COVID-19: Dijo que tenía coronavirus y que iba a contagiar a sus vecinos: le iniciaron una causa penal

También fue puesto en cuarentena el esposo de la mujer, quien quedó encerrado en su campo ganadero ubicado al costado de la ruta provincial 16.

Una mujer que a través de un audio que hizo viral en las redes dijo que estaba infectada de coronavirus y que deliberadamente iba a contagiar a sus vecinos de la localidad de Gran Guardia, fue identificada y obligada a permanecer en cuarentana en su domicilio, al tiempo que quedó imputada en una causa judicial por intimidación pública y violación al artículo 205 y 211 del Código Penal.

Todo comenzó el lunes en horas de la mañana, cuando se hizo viral en las redes sociales el audio de una mujer que relataba que había viajado a la provincia de Chaco, donde visitó varios hospitales y tuvo contacto con personas infectadas de coronavirus, indicando que regresaría a Gran Guardia, su pueblo natal, para contagiar a los pobladores de ese lugar.
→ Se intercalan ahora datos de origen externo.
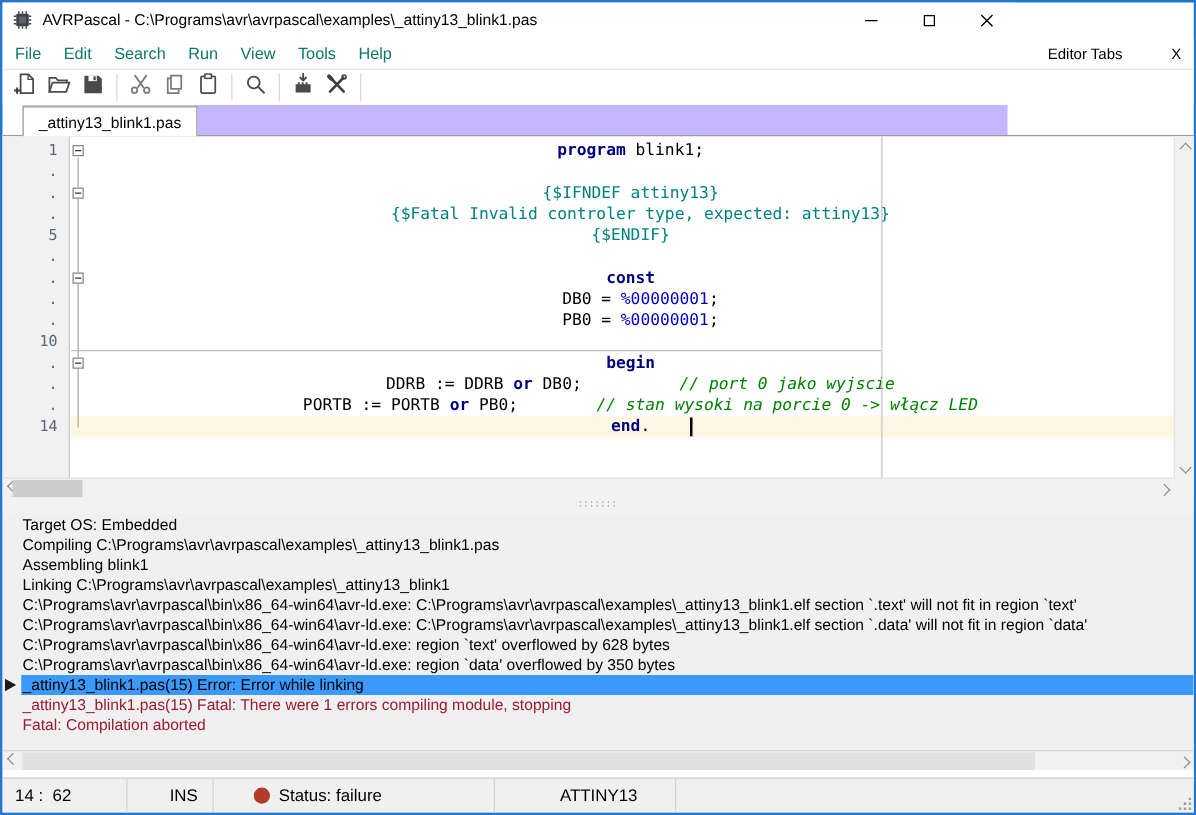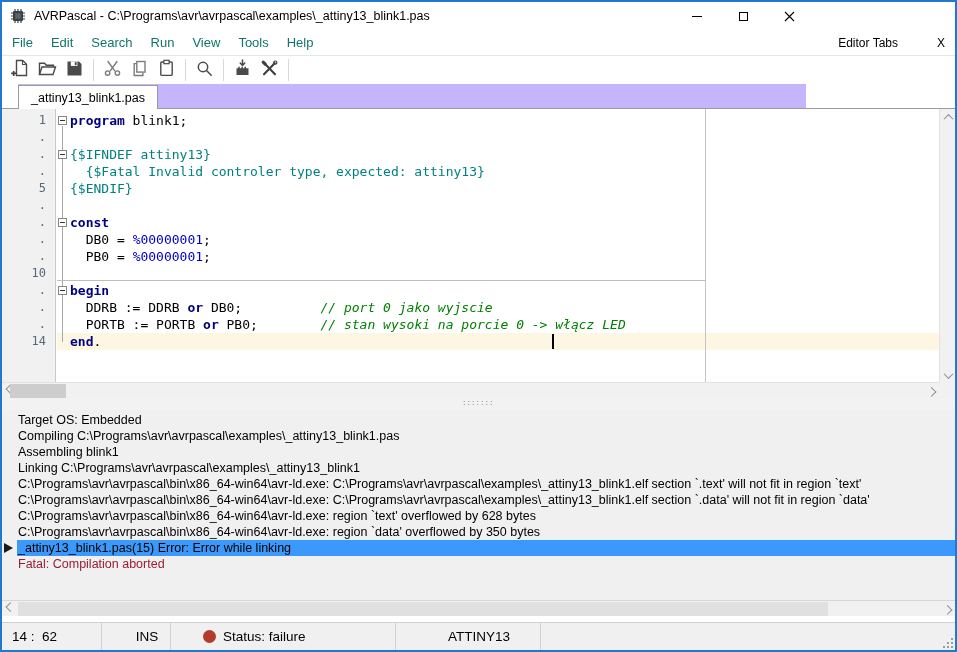"program blink1;" .cline { text-align: none -> center }
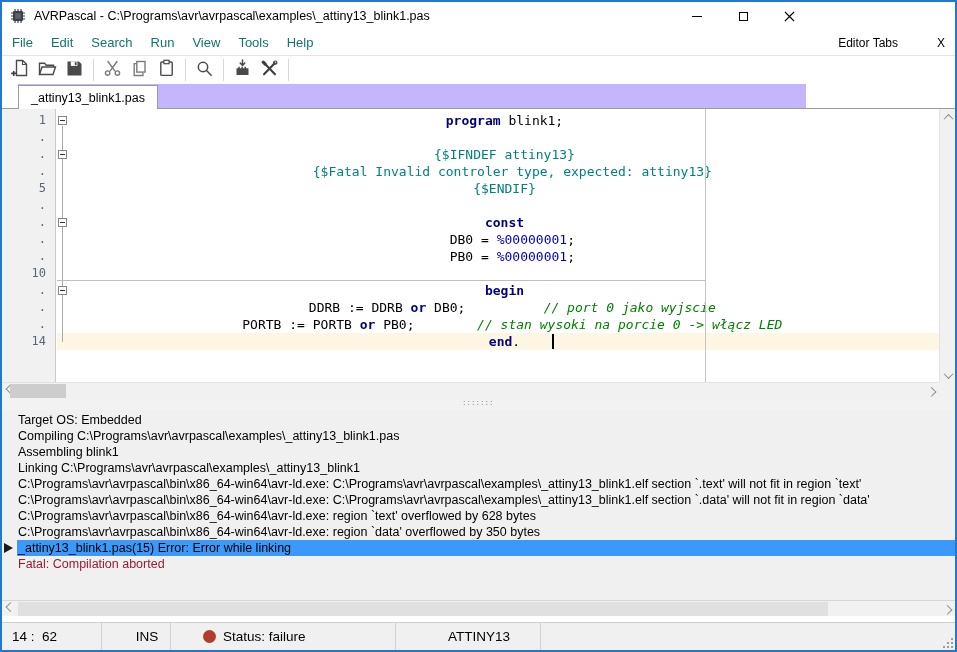"_attiny13_blink1.pas(15) Fatal: There" div.mrow { html: none -> <div>_attiny13_blink1.pas(15) Fatal: There were 1 errors compiling module, stopping</div> }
Policías de la Subcomisaría de Gran Guardia iniciaron una investigación y rápidamente pudieron establecer la identidad de la autora del audio, una mujer de 44 años residente en ese pueblo.

Los policías informaron el caso a las autoridades del Hospital local y personal autorizado fue hasta la casa de la mujer para examinarla. Si bien no presenta ninguna sintomatología de la enfermedad, fue obligada a permanecer encerrada en su casa en cuarentena.

En paralelo, iniciaron contra la mujer una causa judicial por infracción a los artículos 205 y 211 del Código Penal Argentino.

También fue puesto en cuarentena el esposo de la mujer, quien quedó encerrado en su campo ganadero ubicado al costado de la ruta provincial 16.

Penas
El código penal establece las siguientes penas:

ARTICULO 205. – Será reprimido con prisión de seis meses a dos años, el que violare las medidas adoptadas por las autoridades competentes, para impedir la introducción o propagación de una epidemia.

ARTICULO 211. – Será reprimido con prisión de dos a seis años, el que, para infundir un temor público o suscitar tumultos o desórdenes, hiciere señales, diere voces de alarma, amenazare con la comisión de un delito de peligro común, o empleare otros medios materiales normalmente idóneos para producir tales efectos.